Sebelumnya, Kementerian Luar Negeri Prancis pada 11 November melaporkan terjadi ledakan bom di pemakaman non-Muslim di Jeddah saat upacara peringatan berakhirnya Perang Dunia I.
- Luthfiatun Nisa
- Jumat, 13 November 2020 - 14:45 WIB
WowKeren - Kelompok teroris ISIS mengatakan pengeboman yang terjadi di pemakaman non-Muslim di Jeddah, Arab Saudi, pada Rabu (11/11) dilakukan sebagai bentuk protes terhadap publikasi karikatur Nabi Muhammad oleh majalah satire asal Prancis, Charlie Hebdo. Kelompok tersebut juga mengklaim bahwa serangan ini adalah dukungan untuk Nabi Muhammad.
Sebagaimana diberitakan sebelumnya, teror tersebut berlangsung ketika upacara peringatan Perang Dunia I dan dihadiri diplomat-diplomat negara Eropa, termasuk perwakilan dari konsulat Prancis di Jeddah. Insiden itu setidaknya melukai dua orang.
ISIS melalui media propagandanya, Amaq, mengatakan bahwa, "Serangan itu utamanya ingin menargetkan konsul Prancis atas ketidakpedulian negaranya terkait penerbitan kartun-kartun yang menghina Nabi Allah."
Dilansir dari CNN, ISIS mengklaim bertanggung jawab atas serangan tersebut. Melalui saluran telegramnya, ISIS mengatakan para anggotanya telah "memasang alat peledak" di lokasi kejadian. "Serangan itu dilakukan untuk mendukung Nabi Muhammad," kata ISIS dalam pernyataannya.
Kementerian Luar Negeri Saudi mengutuk teror bom tersebut dan menegaskan akan menggelar penyelidikan untuk mencari pelaku yang bertanggung jawab dalam serangan tersebut. Serangan bom itu tercatat sebagai insiden teror kedua yang terjadi di Jeddah. Bulan lalu, warga Arab Saudi melukai seorang penjaga di konsulat Prancis di Jeddah dengan menggunakan pisau.

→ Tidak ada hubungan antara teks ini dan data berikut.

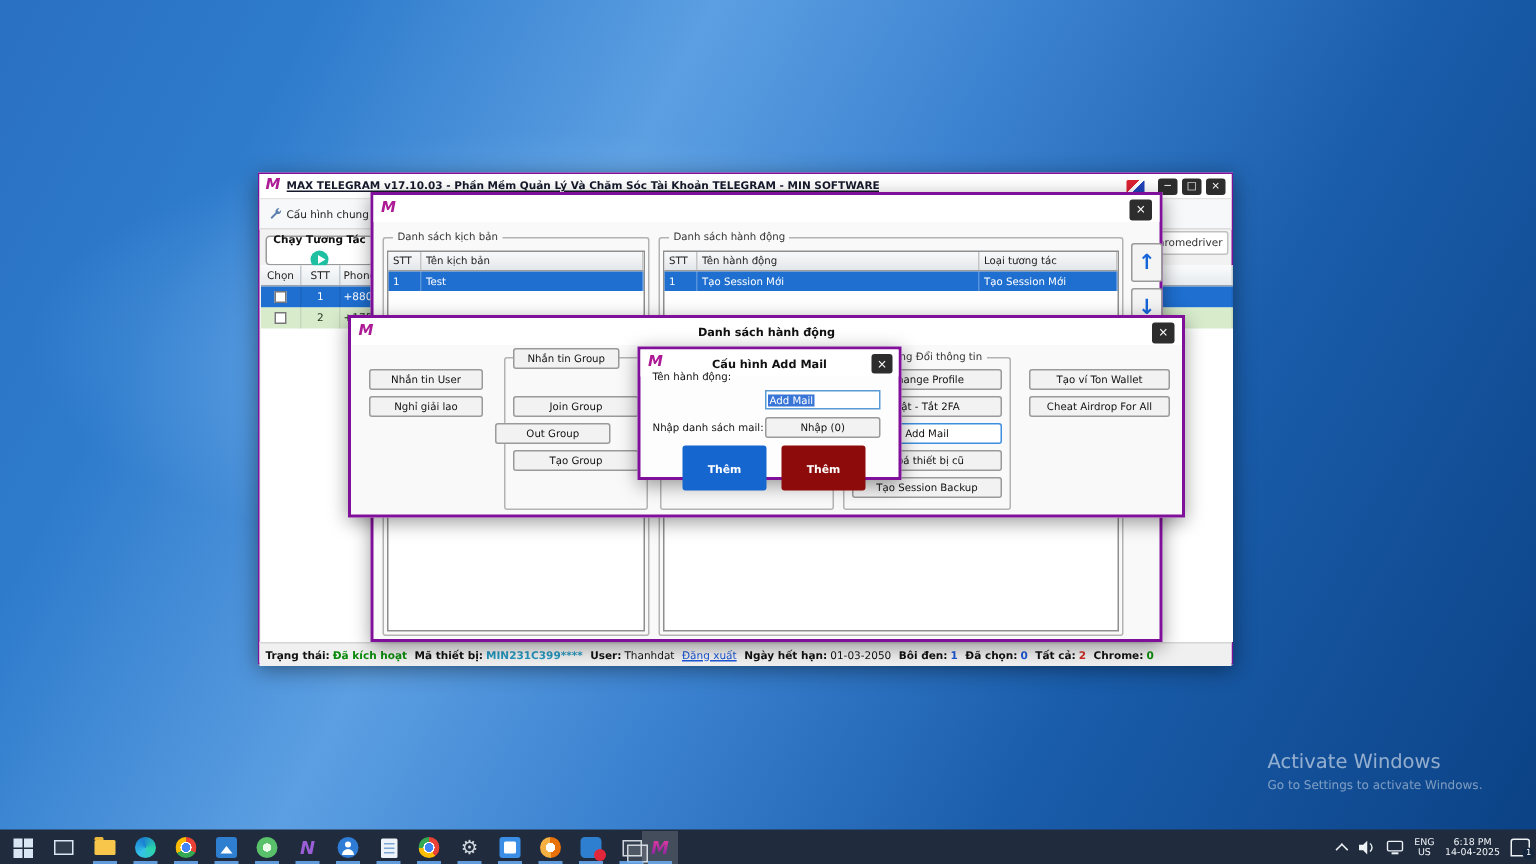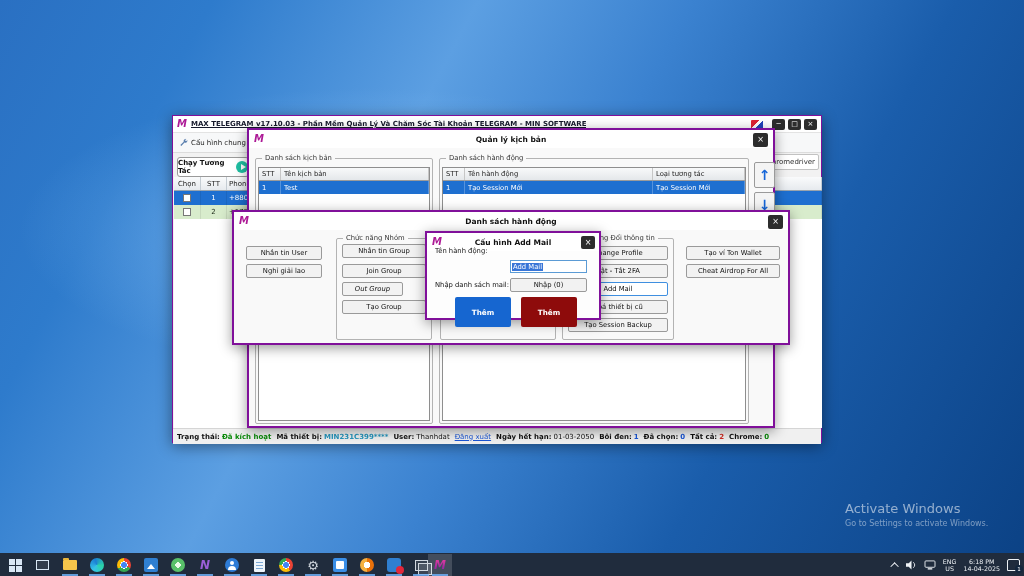"Quản lý kịch bản" span.t { html: <span>Quản lý kịch bản</span> -> none }
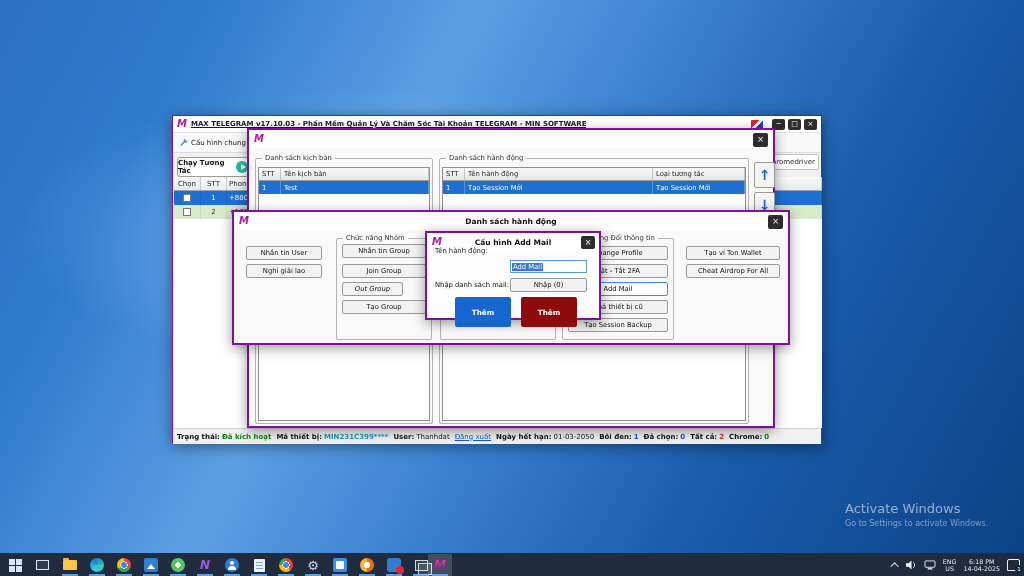"Chạy Tương Tác" .mw-run { flex-direction: none -> column }
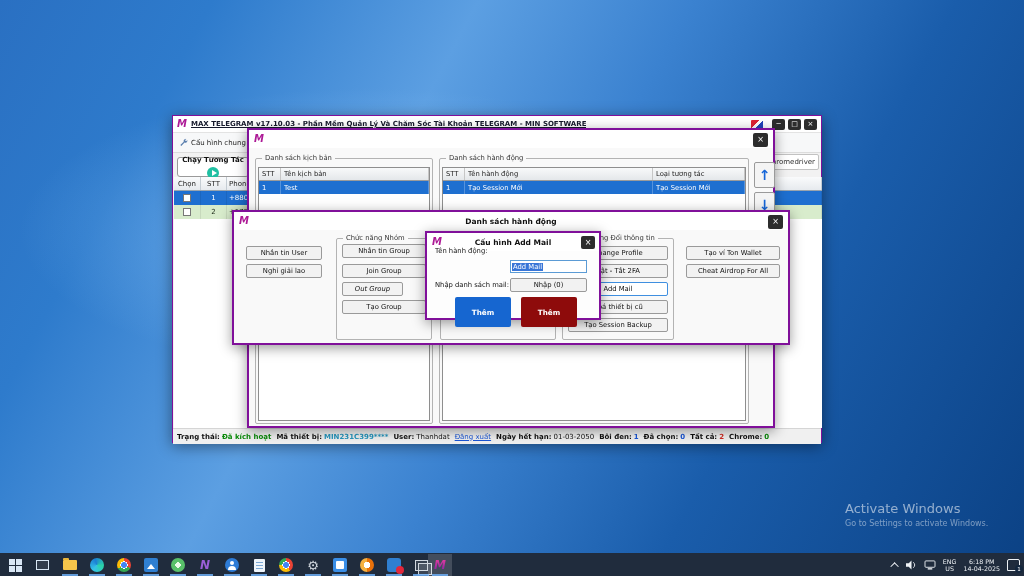"Nhắn tin Group" div.gbtn { top: 32px -> 20px; width: 84px -> 71px }
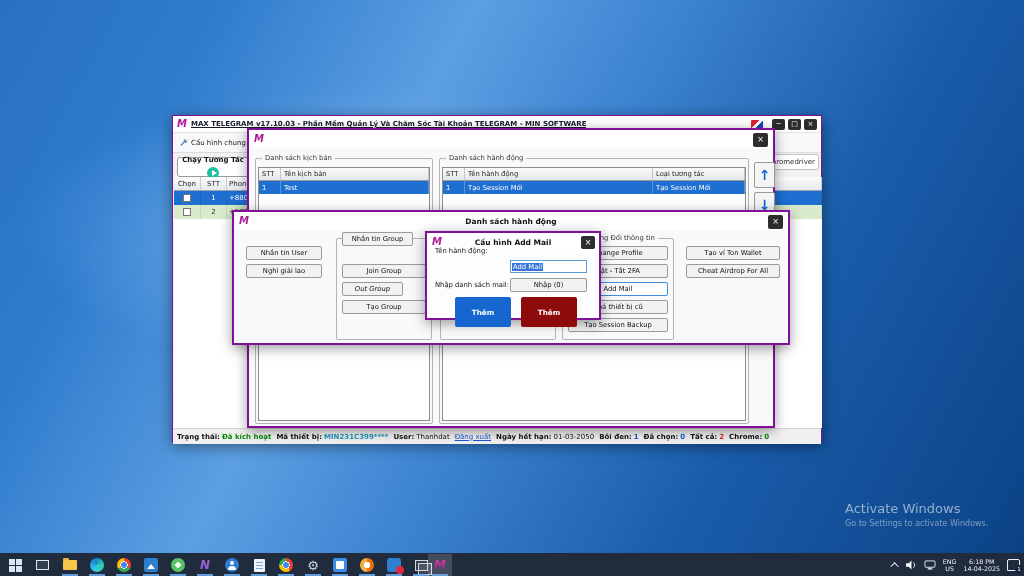"Out Group" div.gbtn { font-style: italic -> none; left: 108px -> 96px; width: 61px -> 77px }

Kejadian itu terjadi di hari yang sama ketika seorang pria bersenjatakan pisau membunuh tiga orang di Gereja Notre Dame Basilica di Nice, Prancis selatan pada 29 Oktober. Sebelumnya, seorang guru bernama Samuel Paty dipenggal kepalanya usai menunjukkan kartun Nabi Muhammad di kelas yang ia ajar.
Kisruh ini bermula setelah majalah Charlie Hebdo mengumumkan menerbitkan ulang kartun Nabi Muhammad pada September lalu. Penerbitan ulang dilakukan untuk menandai dimulainya persidangan penyerangan kantor mereka terkait karikatur itu pada 7 Januari 2015 silam.
Ketika itu, 12 orang termasuk beberapa kartunis terkemuka, tewas dalam serangan yang dilakukan dua bersaudara, Said dan Cherif Kouachi, di kantor Charlie Hebdo, Paris.
Sejumlah politikus Prancis, terutama partai sayap kanan Front Nasional pimpinan Marine Le Pen, mendukung penerbitan karikatur itu serta menghubungkan aksi teror dengan ajaran Islam dan menyuarakan ujaran anti-Islam. Sementara, Presiden Macron menyatakan tidak bisa mencampuri keputusan redaksional majalah dengan dalih kebebasan berekspresi.
Tak hanya itu, Emmanuel Macron menyebut Islam tengah mengalami krisis. Dia juga menuding Islam bertekad mengubah nilai-nilai liberalisme dan sekularisme di Prancis. Hal ini membuatnya menuai kecaman dari banyak pihak, termasuk negara-negara yang mayoritas penduduknya memeluk agama Islam.